Little Men | Screen | Pittsburgh | Pittsburgh City Paper

Little Men

Gentrification threatens the friendship of two boys in Ira Sachs’ latest drama


Filmmaker Ira Sachs specializes in small-scale dramas, where key interactions are quietly observed and the emotional punches don’t explode off the screen so much as stick in your craw long after the film is over. There was the May-December marriage in Forty Shades of Blue, the romantic break-up in Keep the Lights On and 2014’s death-by-gentrification heartbreaker, Love Is Strange. Sachs returns to the catalyst of New York City gentrification in his latest, a coming-of-age story in which two 13-year-old boys shoulder the heaviest emotional burdens.

Shy Jake (Theo Taplitz) meets the outgoing Tony (Michael Barbieri) when Jake’s parents relocate from Manhattan to an up-and-coming part of Brooklyn; Jake’s dad (Greg Kinnear) has inherited a storefront and the apartment above it.

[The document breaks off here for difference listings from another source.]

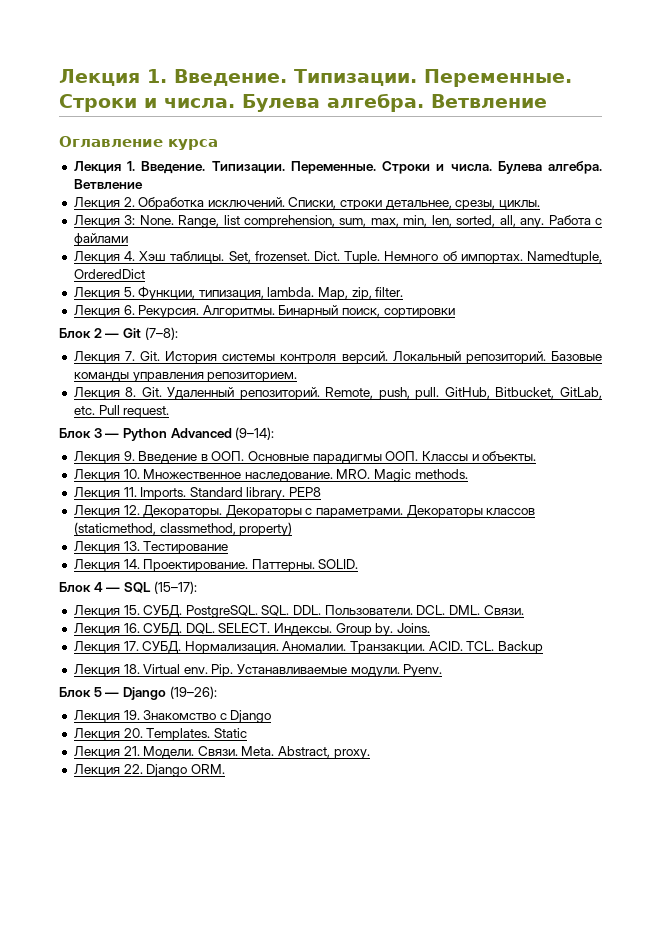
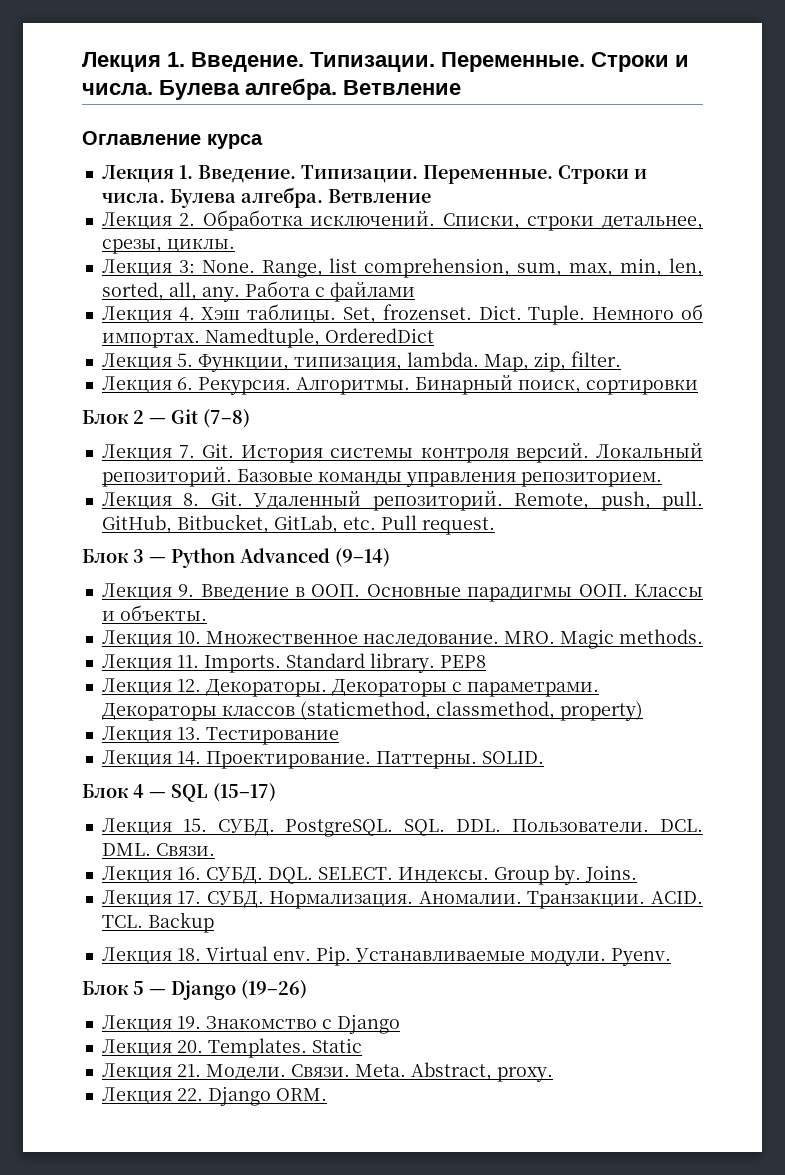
- Блок 2 — Git (7–8):
+ Блок 2 — Git (7–8)
- Блок 3 — Python Advanced (9–14):
+ Блок 3 — Python Advanced (9–14)
- Блок 4 — SQL (15–17):
+ Блок 4 — SQL (15–17)
- Блок 5 — Django (19–26):
+ Блок 5 — Django (19–26)

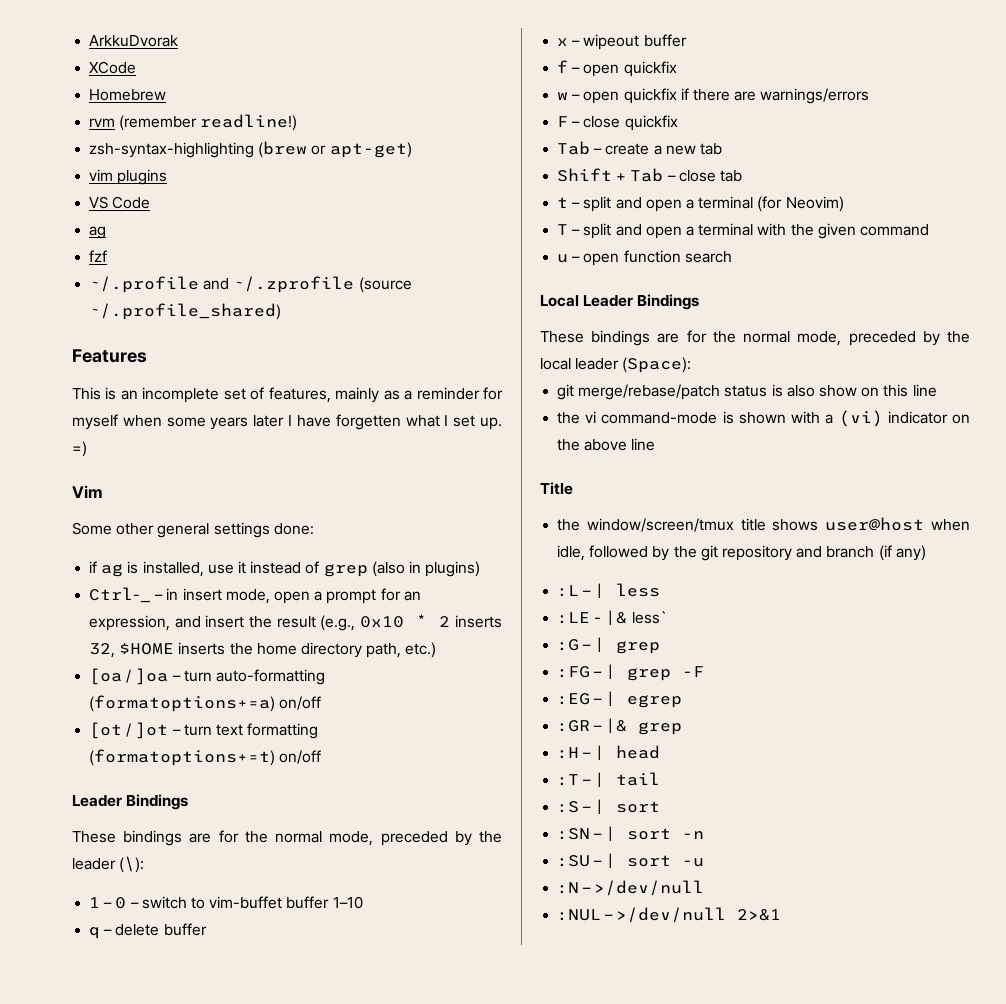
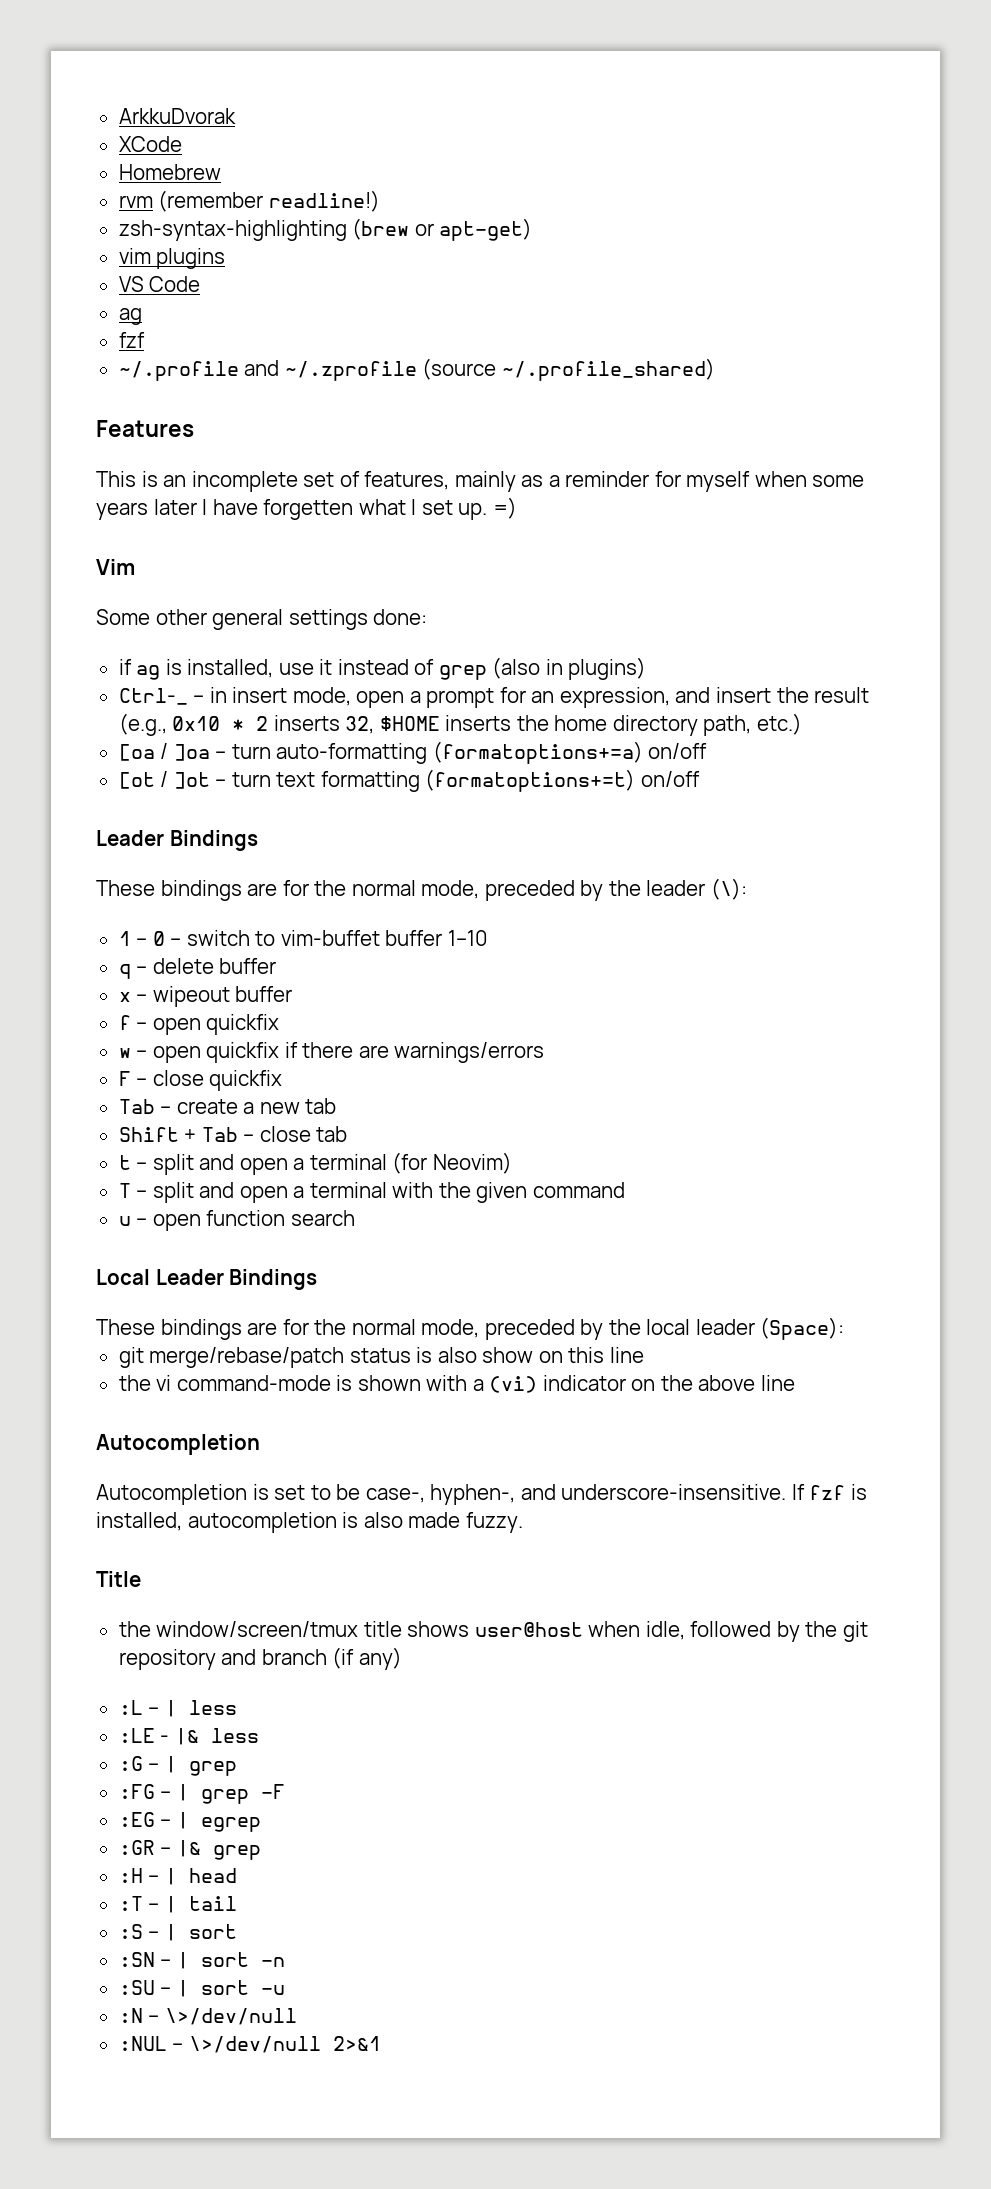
  the vi command-mode is shown with a (vi) indicator on the above line
+ Autocompletion
+ Autocompletion is set to be case-, hyphen-, and underscore-insensitive. If fzf is installed, autocompletion is also made fuzzy.
- :LE - |& less`
+ :LE - |& less
- :N – >/dev/null
+ :N – \>/dev/null
- :NUL – >/dev/null 2>&1
+ :NUL – \>/dev/null 2>&1

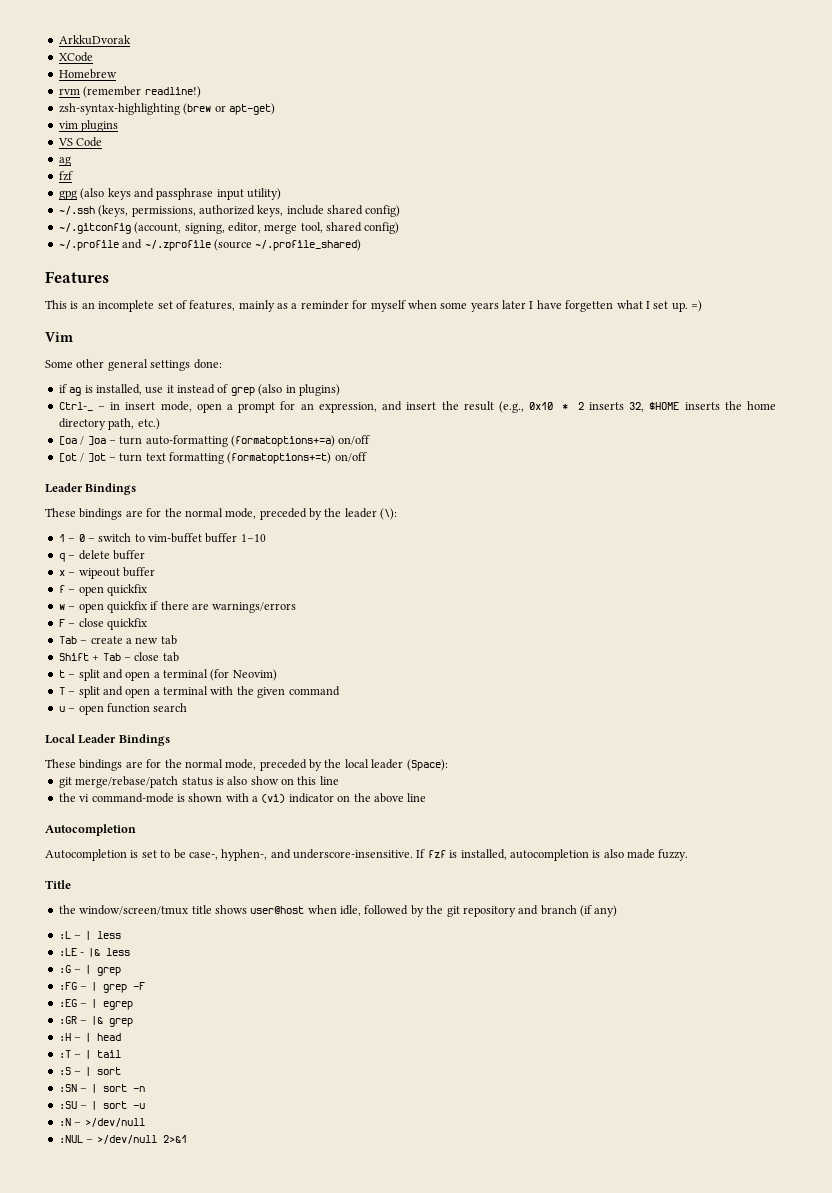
+ gpg (also keys and passphrase input utility)
+ ~/.ssh (keys, permissions, authorized keys, include shared config)
+ ~/.gitconfig (account, signing, editor, merge tool, shared config)
- :N – \>/dev/null
+ :N – >/dev/null
- :NUL – \>/dev/null 2>&1
+ :NUL – >/dev/null 2>&1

Tony’s mom, a Chilean immigrant portrayed by Paulina Garcia (Gloria), runs a dress boutique in the storefront, and initially all is well. The boys strike up a real friendship — wonderfully depicted in everyday scenes of how not-very-articulate boys manage to form real bonds — and dream of attending the same high school. But this is 21st-century New York, and everybody is scrambling: The rent has to be raised in the dress shop, whatever the repercussions. It plays out as bittersweetly as you’d expect: Nobody really wins. But Sachs recognizes the ordinary yet profound ways that life moves forward, and that even painful steps yield forms of progress.